Segment Start: ENTRIES PROVIDED

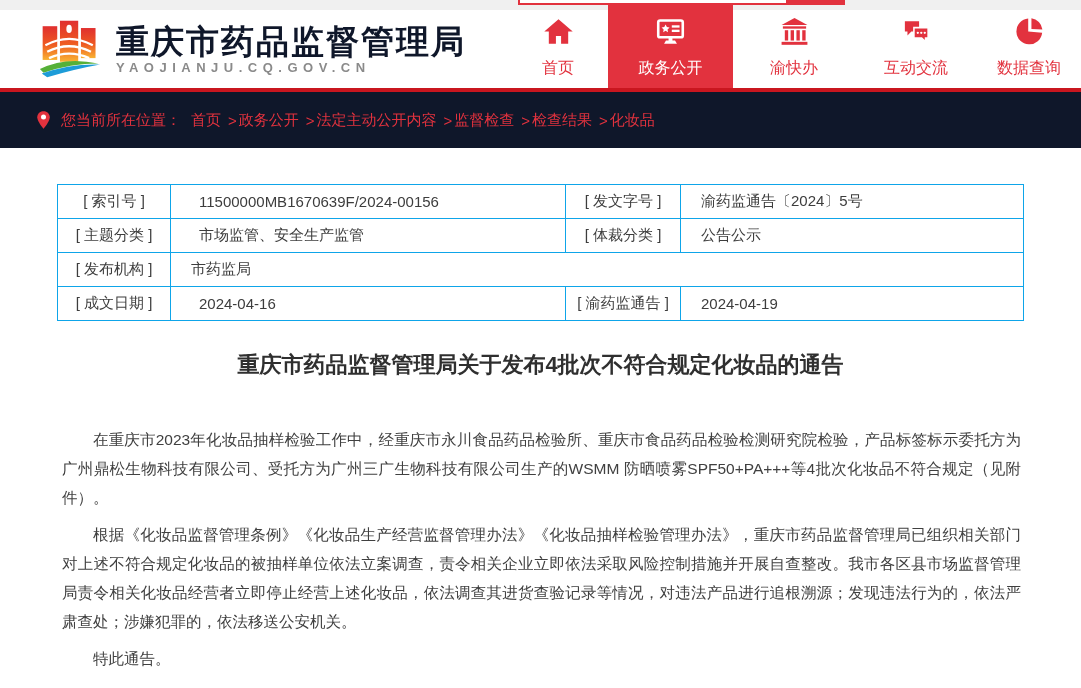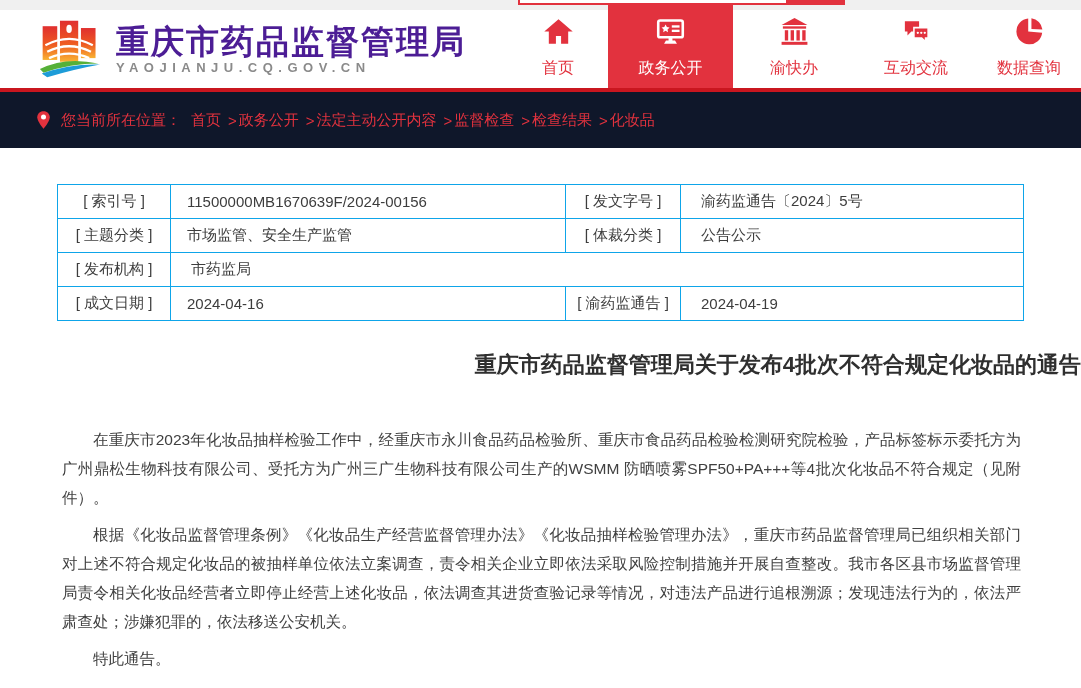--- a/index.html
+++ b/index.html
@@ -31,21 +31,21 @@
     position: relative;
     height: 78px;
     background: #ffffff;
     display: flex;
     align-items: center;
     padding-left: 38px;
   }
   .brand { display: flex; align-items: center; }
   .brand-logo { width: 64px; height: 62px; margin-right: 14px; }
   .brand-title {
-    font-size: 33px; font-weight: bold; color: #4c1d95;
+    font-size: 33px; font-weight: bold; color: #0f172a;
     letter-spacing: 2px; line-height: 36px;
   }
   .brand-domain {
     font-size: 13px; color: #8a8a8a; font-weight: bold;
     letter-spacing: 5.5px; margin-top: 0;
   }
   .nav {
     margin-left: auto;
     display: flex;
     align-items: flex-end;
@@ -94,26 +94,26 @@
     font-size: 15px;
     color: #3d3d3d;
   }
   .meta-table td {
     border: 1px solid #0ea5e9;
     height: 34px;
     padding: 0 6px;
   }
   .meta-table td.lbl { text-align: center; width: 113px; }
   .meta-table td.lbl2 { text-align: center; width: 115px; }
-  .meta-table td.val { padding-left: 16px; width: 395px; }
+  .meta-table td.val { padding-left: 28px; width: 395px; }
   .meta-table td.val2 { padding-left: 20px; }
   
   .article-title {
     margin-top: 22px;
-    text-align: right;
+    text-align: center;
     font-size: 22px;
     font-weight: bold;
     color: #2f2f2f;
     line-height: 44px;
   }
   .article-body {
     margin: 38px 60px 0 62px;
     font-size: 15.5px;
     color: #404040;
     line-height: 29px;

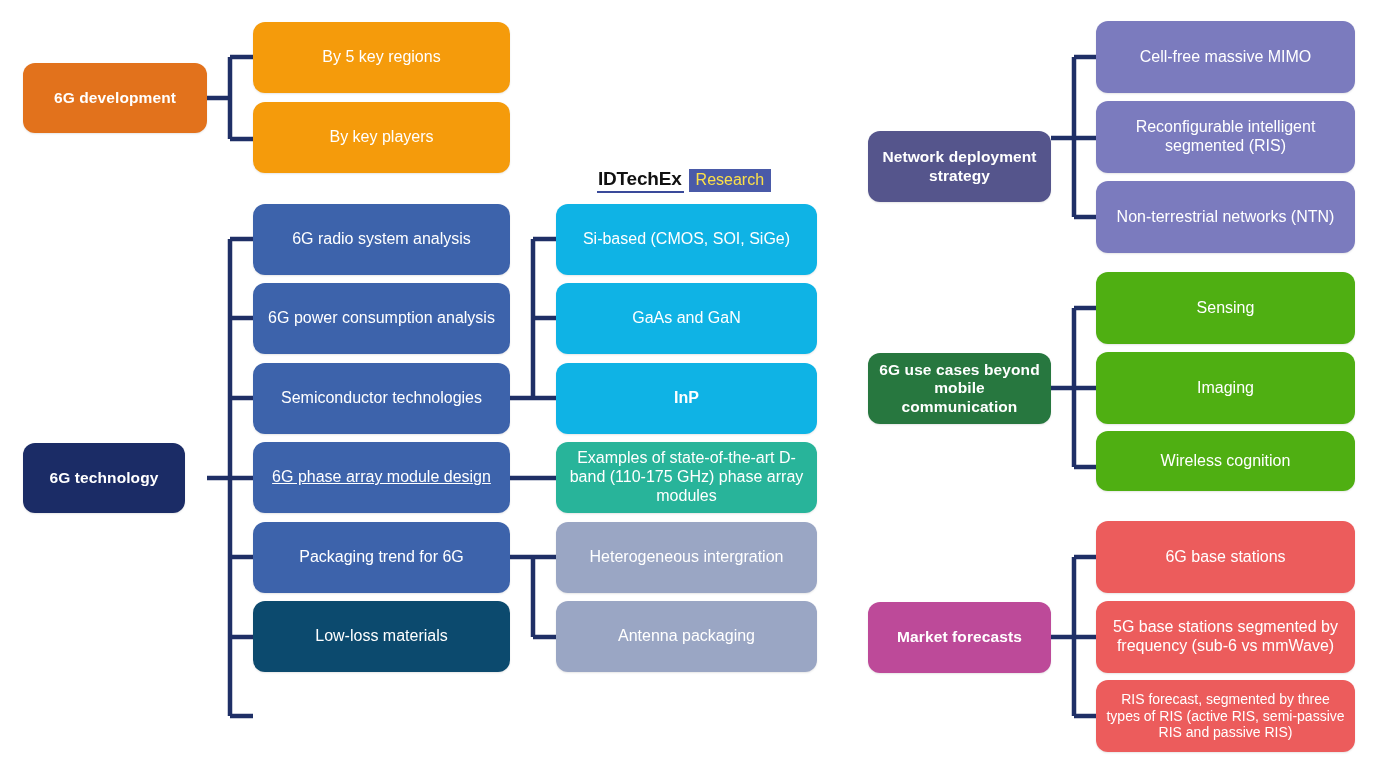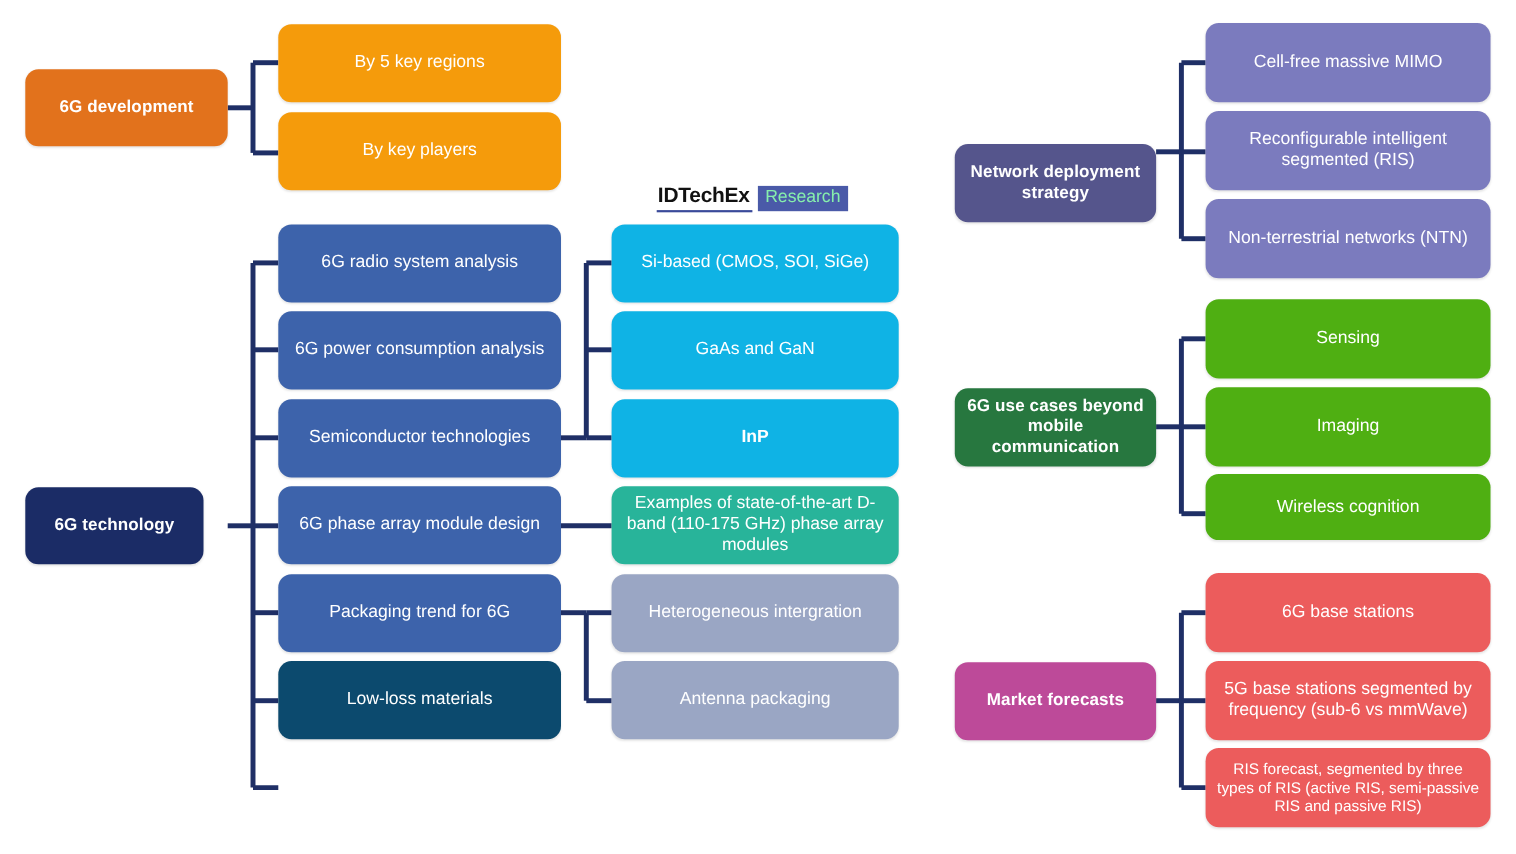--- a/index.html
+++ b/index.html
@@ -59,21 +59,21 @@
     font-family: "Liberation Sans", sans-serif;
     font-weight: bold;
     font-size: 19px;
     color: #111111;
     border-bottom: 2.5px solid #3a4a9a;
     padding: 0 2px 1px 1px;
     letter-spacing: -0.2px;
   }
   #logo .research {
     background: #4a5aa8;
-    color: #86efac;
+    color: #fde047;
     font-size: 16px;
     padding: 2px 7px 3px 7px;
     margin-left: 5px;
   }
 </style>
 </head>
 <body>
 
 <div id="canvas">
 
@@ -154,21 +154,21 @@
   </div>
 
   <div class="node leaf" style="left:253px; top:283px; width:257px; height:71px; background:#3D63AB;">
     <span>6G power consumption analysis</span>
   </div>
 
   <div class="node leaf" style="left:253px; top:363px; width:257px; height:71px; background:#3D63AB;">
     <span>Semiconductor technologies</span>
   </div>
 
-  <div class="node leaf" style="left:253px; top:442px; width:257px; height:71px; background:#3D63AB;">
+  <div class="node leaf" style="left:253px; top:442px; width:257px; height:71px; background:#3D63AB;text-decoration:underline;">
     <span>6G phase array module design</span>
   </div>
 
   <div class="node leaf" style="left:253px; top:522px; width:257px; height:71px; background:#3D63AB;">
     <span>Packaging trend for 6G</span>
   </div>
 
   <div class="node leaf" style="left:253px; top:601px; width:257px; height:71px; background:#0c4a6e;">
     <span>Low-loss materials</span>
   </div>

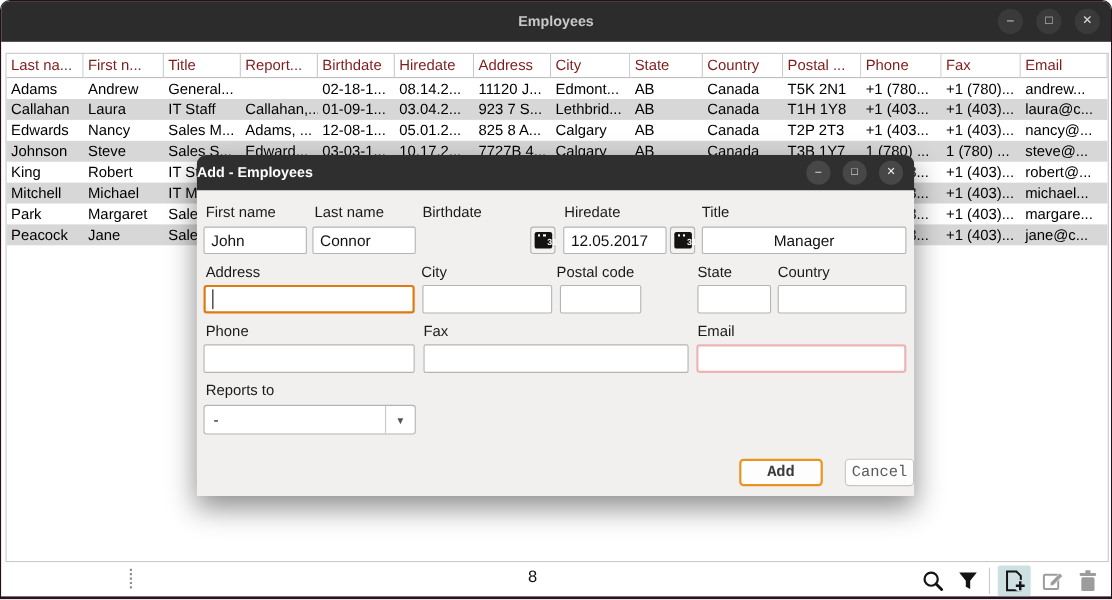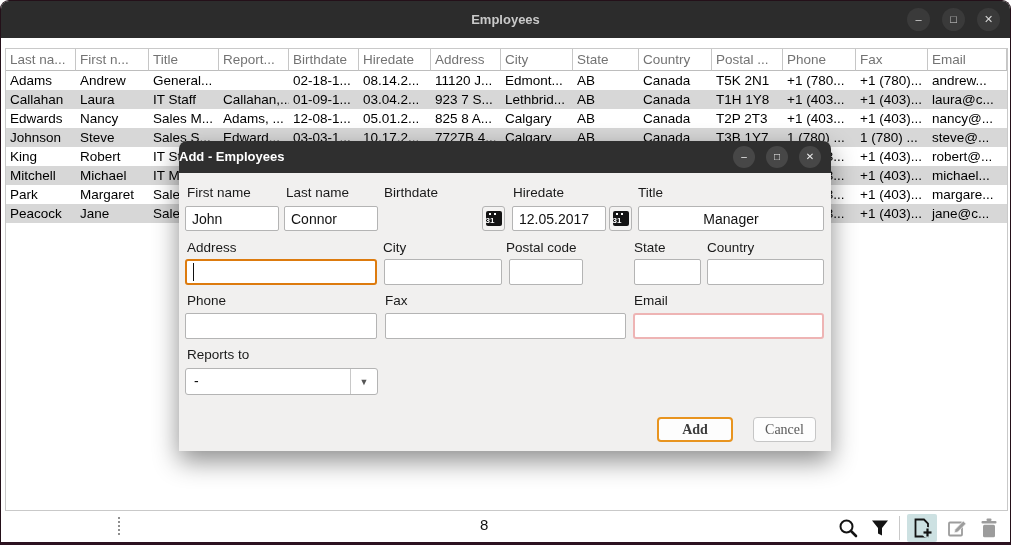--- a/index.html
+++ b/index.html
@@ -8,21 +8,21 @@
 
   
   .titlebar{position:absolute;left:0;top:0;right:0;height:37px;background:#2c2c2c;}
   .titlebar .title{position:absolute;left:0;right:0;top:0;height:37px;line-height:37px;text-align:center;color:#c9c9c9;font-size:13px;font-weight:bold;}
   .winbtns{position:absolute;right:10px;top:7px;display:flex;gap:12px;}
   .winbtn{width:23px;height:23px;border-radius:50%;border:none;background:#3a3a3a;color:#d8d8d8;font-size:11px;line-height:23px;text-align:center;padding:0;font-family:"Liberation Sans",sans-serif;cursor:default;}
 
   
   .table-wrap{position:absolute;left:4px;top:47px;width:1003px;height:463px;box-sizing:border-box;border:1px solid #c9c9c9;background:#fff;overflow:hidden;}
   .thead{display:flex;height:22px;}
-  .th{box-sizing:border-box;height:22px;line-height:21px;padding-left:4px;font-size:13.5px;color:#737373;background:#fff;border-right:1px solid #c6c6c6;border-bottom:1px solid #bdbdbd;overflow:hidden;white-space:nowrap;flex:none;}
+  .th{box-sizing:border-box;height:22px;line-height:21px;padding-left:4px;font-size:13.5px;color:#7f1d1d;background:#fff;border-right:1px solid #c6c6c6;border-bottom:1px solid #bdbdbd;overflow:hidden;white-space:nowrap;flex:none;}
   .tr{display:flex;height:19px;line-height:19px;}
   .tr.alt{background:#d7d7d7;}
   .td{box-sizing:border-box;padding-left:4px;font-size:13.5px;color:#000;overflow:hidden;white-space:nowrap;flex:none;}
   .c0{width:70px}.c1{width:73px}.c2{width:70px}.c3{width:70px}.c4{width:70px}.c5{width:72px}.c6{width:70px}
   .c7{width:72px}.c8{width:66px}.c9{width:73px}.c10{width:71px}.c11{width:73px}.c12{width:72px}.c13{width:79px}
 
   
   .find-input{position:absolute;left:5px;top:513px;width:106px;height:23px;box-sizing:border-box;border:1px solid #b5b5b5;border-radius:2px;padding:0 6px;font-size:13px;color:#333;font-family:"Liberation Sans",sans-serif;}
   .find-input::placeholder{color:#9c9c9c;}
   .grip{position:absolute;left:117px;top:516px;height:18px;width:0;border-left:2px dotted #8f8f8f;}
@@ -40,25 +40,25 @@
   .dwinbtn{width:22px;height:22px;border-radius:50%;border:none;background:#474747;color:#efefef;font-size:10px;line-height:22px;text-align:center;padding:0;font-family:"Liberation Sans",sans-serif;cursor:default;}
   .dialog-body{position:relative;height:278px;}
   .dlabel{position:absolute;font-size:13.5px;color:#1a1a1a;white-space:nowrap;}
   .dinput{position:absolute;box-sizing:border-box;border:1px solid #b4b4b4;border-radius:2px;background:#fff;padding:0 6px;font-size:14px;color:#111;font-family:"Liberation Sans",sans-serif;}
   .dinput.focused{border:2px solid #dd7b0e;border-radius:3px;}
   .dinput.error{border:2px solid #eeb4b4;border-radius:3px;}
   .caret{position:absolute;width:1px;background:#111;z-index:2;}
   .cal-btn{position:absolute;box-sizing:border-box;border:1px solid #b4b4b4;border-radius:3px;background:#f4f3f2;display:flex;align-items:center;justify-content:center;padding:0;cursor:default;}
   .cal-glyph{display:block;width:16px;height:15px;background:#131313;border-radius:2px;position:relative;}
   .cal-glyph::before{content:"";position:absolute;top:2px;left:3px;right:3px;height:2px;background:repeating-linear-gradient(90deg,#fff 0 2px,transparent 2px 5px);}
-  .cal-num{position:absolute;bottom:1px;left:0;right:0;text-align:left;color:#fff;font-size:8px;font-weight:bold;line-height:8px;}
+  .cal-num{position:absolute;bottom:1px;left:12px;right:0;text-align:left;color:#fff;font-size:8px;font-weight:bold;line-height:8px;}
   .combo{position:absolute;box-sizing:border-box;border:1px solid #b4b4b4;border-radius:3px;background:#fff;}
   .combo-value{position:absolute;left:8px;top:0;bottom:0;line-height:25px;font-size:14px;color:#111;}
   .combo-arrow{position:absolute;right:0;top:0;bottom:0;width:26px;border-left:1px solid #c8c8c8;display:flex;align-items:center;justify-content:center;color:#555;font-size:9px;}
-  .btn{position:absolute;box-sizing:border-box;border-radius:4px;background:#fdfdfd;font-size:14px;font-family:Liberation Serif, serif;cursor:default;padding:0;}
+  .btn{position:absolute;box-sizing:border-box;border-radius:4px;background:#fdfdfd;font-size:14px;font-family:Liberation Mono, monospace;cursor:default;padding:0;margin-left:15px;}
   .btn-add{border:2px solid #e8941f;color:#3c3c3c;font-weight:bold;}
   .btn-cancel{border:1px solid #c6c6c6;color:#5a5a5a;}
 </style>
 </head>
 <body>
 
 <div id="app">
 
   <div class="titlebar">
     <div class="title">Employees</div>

Segment End: ENTRIES PROVIDED

■ WHAT YOU SHOULD DO ■
Given the word "body", show every line of the records that contains it.

■ FINAL ANSWER ■
   .article-body {
 <body>
   .dialog-body{position:relative;height:278px;}
 <body>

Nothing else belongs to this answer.